**** Exercise inputs

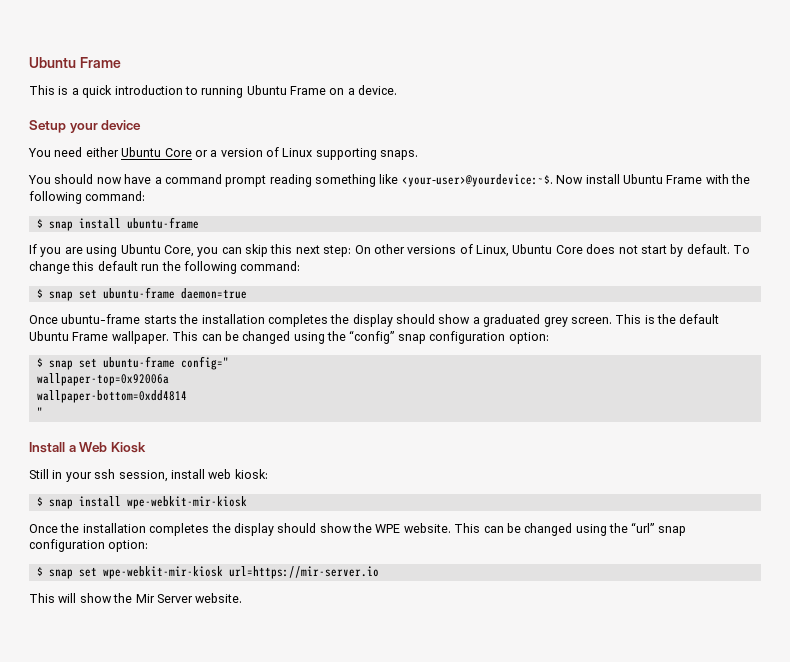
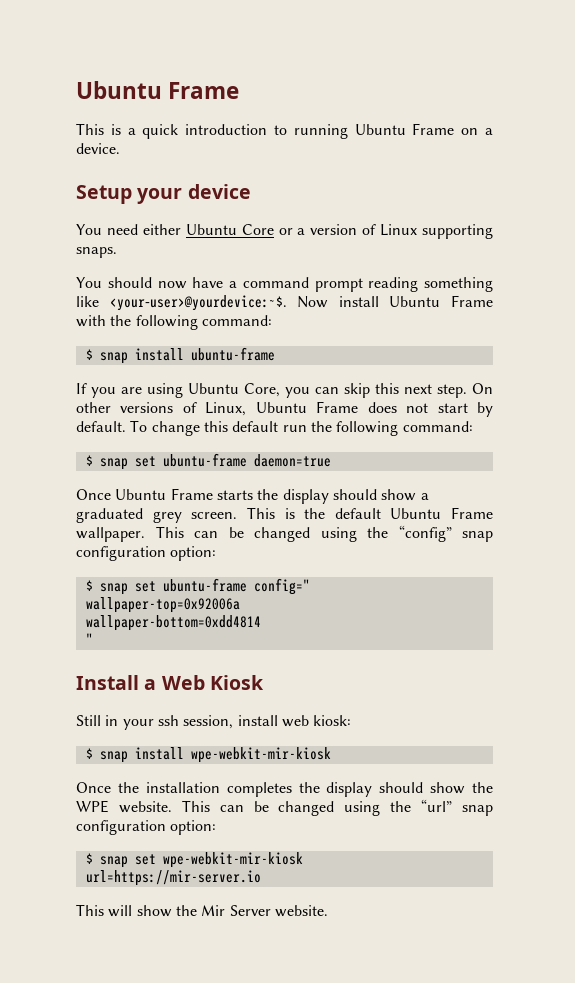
[323,245,352,257] step: -> [437,384,467,398] step.
[555,245,583,254] Core -> [316,401,359,413] Frame
[61,314,328,327] ubuntu-frame starts the installation completes -> [115,488,253,500] Ubuntu Frame starts

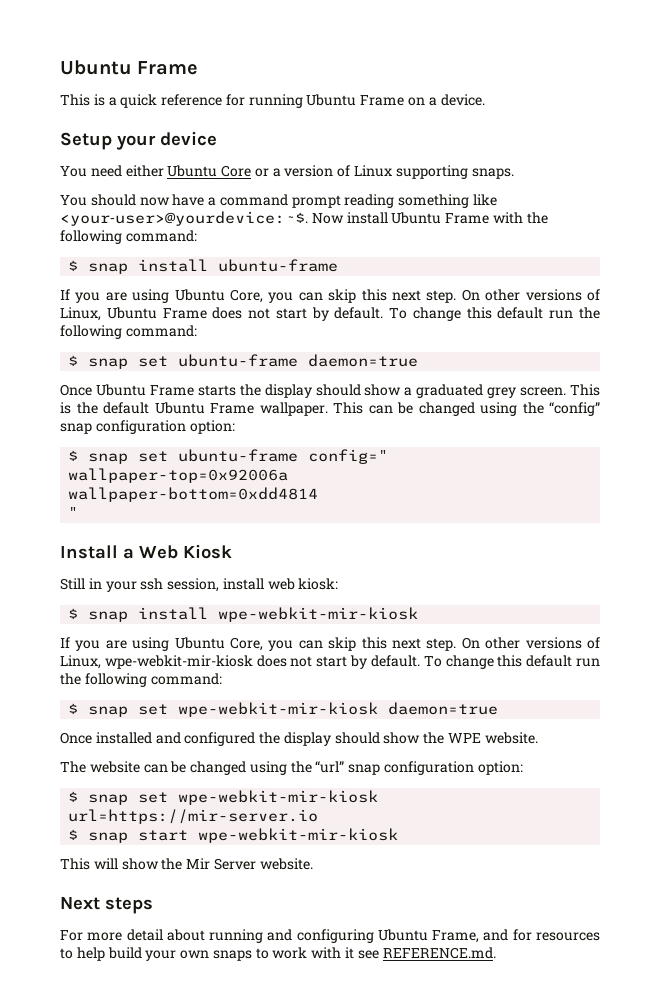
[185,124,287,135] introduction to -> [161,94,245,106] reference for
[76,782,292,797] Once the installation completes -> [60,637,600,651] [60,655,600,669] [60,673,222,687] [68,702,499,717] [60,732,256,746] If you are using Ubuntu Core, you can skip this next step. On other versions of Linux, wpe-webkit-mir-kiosk does not start by default. To change this default run the following command: // $ snap set wpe-webkit-mir-kiosk daemon=true // Once installed and configured
[181,800,210,812] This -> [60,761,140,773] // The website
(261, 878) none -> [68,828,399,843] // $ snap start wpe-webkit-mir-kiosk
(328, 911) none -> [60,897,153,914] [60,929,600,943] [60,947,496,961] // Next steps // For more detail about running and configuring Ubuntu Frame, and for resources to help build your own snaps to work with it see REFERENCE.md.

********

* [Brief]:
All that is wanted is the run of lines from the start of the material through the line that holds "[185,124,287,135] introduction to", retyped exactly, with no pictures.

* [Response to the task]:
[323,245,352,257] step: -> [437,384,467,398] step.
[555,245,583,254] Core -> [316,401,359,413] Frame
[61,314,328,327] ubuntu-frame starts the installation completes -> [115,488,253,500] Ubuntu Frame starts

[185,124,287,135] introduction to -> [161,94,245,106] reference for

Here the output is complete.